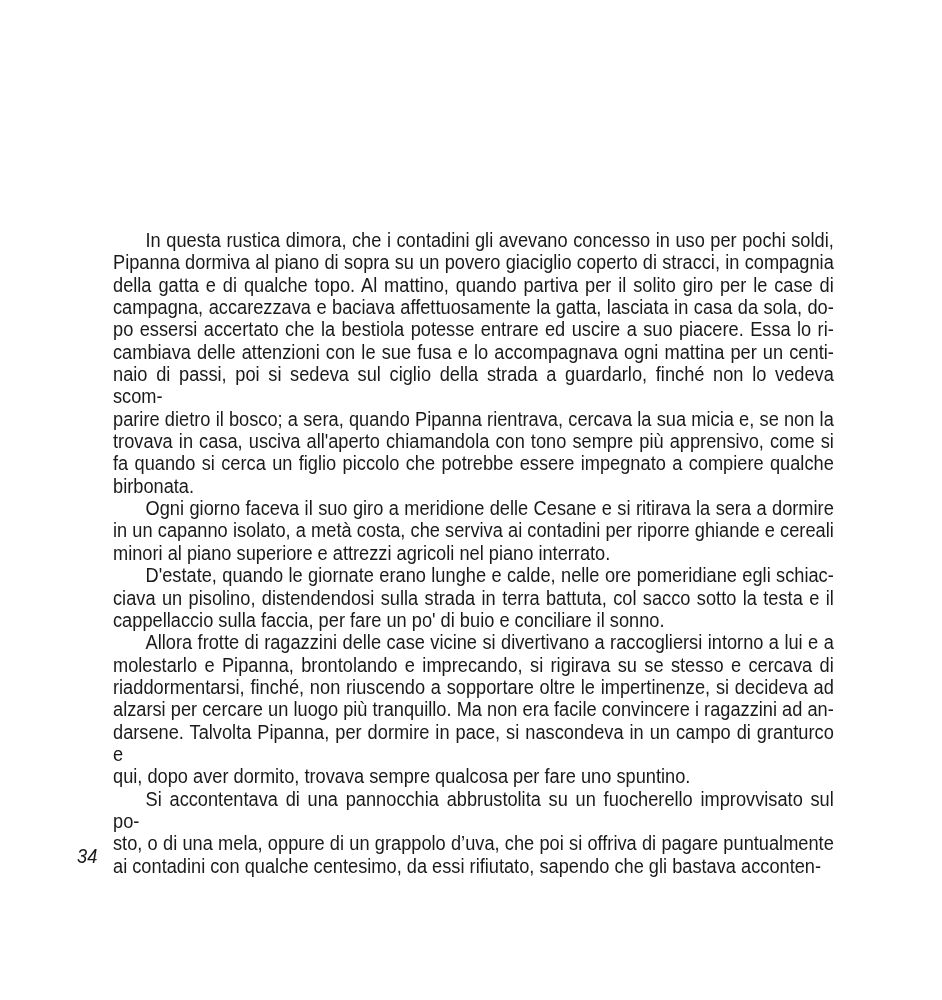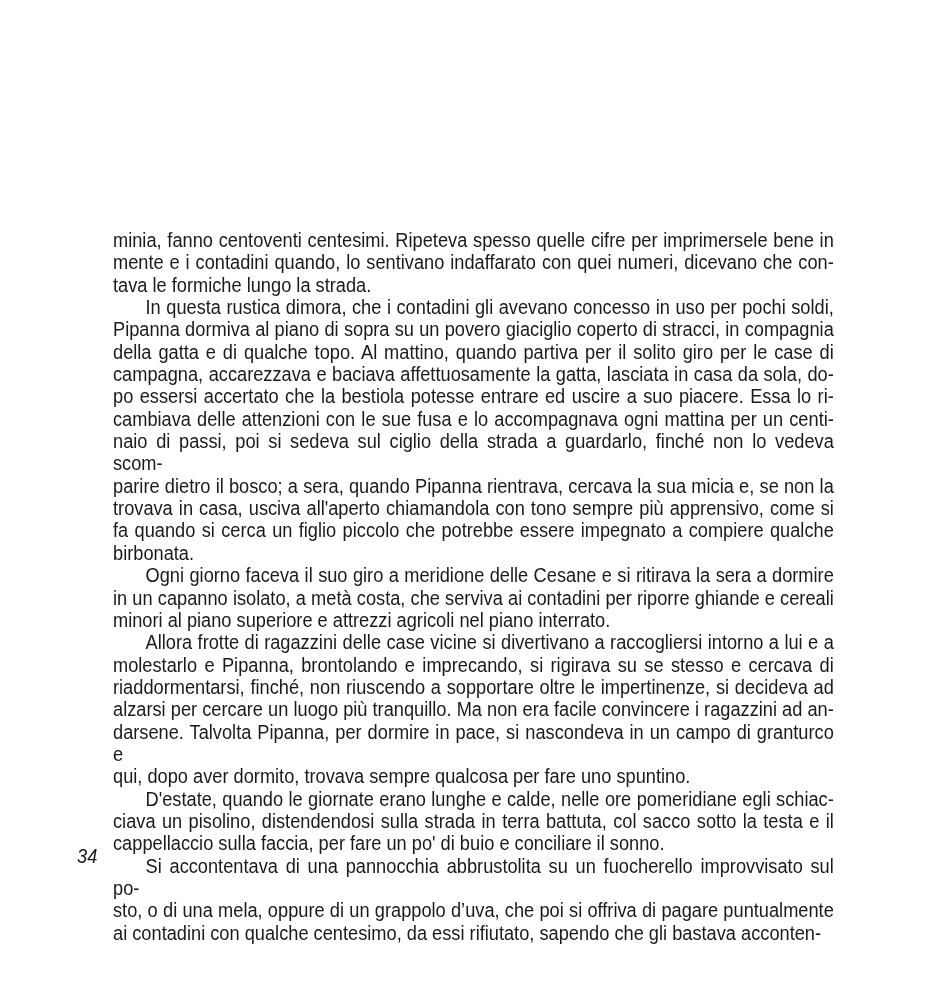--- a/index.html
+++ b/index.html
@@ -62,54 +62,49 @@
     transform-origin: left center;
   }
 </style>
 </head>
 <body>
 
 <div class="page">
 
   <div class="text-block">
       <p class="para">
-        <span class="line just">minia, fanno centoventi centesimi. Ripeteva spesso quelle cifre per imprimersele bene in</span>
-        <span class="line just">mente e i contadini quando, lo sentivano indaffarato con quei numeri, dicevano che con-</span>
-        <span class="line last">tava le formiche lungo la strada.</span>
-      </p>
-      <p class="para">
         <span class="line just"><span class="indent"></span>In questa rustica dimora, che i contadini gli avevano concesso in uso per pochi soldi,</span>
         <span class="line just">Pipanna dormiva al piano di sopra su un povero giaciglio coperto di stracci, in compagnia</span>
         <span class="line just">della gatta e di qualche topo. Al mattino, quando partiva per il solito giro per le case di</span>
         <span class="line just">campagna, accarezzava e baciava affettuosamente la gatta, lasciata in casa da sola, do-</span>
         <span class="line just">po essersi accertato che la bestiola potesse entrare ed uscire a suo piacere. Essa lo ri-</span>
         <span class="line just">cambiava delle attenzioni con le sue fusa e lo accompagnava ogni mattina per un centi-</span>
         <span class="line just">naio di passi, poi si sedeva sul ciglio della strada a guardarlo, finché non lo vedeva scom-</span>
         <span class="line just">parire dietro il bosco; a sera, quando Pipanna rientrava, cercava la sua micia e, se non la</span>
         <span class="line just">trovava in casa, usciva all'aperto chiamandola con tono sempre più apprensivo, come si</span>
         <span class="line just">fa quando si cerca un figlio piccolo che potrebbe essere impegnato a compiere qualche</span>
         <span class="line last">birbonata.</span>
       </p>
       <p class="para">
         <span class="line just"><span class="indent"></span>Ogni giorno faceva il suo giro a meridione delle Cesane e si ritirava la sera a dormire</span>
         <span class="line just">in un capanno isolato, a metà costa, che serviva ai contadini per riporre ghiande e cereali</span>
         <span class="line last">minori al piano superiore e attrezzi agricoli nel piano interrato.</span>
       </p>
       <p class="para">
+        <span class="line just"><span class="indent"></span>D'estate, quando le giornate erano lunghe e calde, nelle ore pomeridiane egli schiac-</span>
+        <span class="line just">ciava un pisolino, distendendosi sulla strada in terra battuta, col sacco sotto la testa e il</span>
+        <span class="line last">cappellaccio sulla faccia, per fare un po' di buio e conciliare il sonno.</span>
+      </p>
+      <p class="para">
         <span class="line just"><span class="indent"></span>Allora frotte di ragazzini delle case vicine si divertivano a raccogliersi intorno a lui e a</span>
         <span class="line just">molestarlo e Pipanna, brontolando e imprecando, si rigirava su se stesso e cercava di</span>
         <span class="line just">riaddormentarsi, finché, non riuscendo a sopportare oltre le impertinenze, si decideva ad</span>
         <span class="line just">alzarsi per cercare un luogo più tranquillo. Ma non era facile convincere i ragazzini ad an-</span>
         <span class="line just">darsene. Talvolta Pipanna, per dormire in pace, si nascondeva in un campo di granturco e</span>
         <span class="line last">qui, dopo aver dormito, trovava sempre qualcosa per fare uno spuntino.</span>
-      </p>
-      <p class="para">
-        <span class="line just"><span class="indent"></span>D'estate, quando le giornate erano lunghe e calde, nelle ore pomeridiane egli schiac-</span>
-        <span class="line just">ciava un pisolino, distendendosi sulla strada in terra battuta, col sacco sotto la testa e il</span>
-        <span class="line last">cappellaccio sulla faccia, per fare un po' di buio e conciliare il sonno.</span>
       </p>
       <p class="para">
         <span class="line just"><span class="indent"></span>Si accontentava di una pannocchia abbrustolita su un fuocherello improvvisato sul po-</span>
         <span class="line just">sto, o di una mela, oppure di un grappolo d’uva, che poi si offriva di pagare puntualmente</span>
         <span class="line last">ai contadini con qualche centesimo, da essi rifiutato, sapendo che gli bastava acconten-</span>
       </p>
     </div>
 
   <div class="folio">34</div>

TASK PROMPT> Give the lines from the one containing "e cercava di</span>" through the end of the entries again, exactly as written and with no other lines.

ANSWER TO THIS TASK>
         <span class="line just">molestarlo e Pipanna, brontolando e imprecando, si rigirava su se stesso e cercava di</span>
         <span class="line just">riaddormentarsi, finché, non riuscendo a sopportare oltre le impertinenze, si decideva ad</span>
         <span class="line just">alzarsi per cercare un luogo più tranquillo. Ma non era facile convincere i ragazzini ad an-</span>
         <span class="line just">darsene. Talvolta Pipanna, per dormire in pace, si nascondeva in un campo di granturco e</span>
         <span class="line last">qui, dopo aver dormito, trovava sempre qualcosa per fare uno spuntino.</span>
-      </p>
-      <p class="para">
-        <span class="line just"><span class="indent"></span>D'estate, quando le giornate erano lunghe e calde, nelle ore pomeridiane egli schiac-</span>
-        <span class="line just">ciava un pisolino, distendendosi sulla strada in terra battuta, col sacco sotto la testa e il</span>
-        <span class="line last">cappellaccio sulla faccia, per fare un po' di buio e conciliare il sonno.</span>
       </p>
       <p class="para">
         <span class="line just"><span class="indent"></span>Si accontentava di una pannocchia abbrustolita su un fuocherello improvvisato sul po-</span>
         <span class="line just">sto, o di una mela, oppure di un grappolo d’uva, che poi si offriva di pagare puntualmente</span>
         <span class="line last">ai contadini con qualche centesimo, da essi rifiutato, sapendo che gli bastava acconten-</span>
       </p>
     </div>
 
   <div class="folio">34</div>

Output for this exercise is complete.